**ENTRIES SUPPLIED**
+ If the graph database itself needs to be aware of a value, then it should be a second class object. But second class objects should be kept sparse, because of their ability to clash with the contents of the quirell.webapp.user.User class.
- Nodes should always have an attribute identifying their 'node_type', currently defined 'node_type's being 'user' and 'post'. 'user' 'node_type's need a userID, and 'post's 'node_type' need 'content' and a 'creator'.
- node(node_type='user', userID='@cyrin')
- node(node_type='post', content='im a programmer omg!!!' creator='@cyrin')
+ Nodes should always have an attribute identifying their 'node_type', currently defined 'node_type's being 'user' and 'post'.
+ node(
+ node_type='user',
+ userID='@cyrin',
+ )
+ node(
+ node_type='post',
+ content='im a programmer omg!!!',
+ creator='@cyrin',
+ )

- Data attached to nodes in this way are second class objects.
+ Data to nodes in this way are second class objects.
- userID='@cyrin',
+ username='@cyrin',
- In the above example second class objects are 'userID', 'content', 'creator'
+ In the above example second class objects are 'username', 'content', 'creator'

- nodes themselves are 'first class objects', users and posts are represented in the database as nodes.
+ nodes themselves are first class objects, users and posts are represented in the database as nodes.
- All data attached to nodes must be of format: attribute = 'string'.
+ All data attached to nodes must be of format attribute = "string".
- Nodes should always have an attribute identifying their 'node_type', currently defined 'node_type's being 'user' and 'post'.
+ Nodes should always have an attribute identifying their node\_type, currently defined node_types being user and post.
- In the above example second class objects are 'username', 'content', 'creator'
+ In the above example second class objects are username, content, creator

**WHAT YOU NEED TO DO**
Retype all of the data word for word.

**ANSWER TO THIS PROBLEM**
+ If the graph database itself needs to be aware of a value, then it should be a second class object. But second class objects should be kept sparse, because of their ability to clash with the contents of the quirell.webapp.user.User class.
- Nodes should always have an attribute identifying their 'node_type', currently defined 'node_type's being 'user' and 'post'. 'user' 'node_type's need a userID, and 'post's 'node_type' need 'content' and a 'creator'.
- node(node_type='user', userID='@cyrin')
- node(node_type='post', content='im a programmer omg!!!' creator='@cyrin')
+ Nodes should always have an attribute identifying their 'node_type', currently defined 'node_type's being 'user' and 'post'.
+ node(
+ node_type='user',
+ userID='@cyrin',
+ )
+ node(
+ node_type='post',
+ content='im a programmer omg!!!',
+ creator='@cyrin',
+ )

- Data attached to nodes in this way are second class objects.
+ Data to nodes in this way are second class objects.
- userID='@cyrin',
+ username='@cyrin',
- In the above example second class objects are 'userID', 'content', 'creator'
+ In the above example second class objects are 'username', 'content', 'creator'

- nodes themselves are 'first class objects', users and posts are represented in the database as nodes.
+ nodes themselves are first class objects, users and posts are represented in the database as nodes.
- All data attached to nodes must be of format: attribute = 'string'.
+ All data attached to nodes must be of format attribute = "string".
- Nodes should always have an attribute identifying their 'node_type', currently defined 'node_type's being 'user' and 'post'.
+ Nodes should always have an attribute identifying their node\_type, currently defined node_types being user and post.
- In the above example second class objects are 'username', 'content', 'creator'
+ In the above example second class objects are username, content, creator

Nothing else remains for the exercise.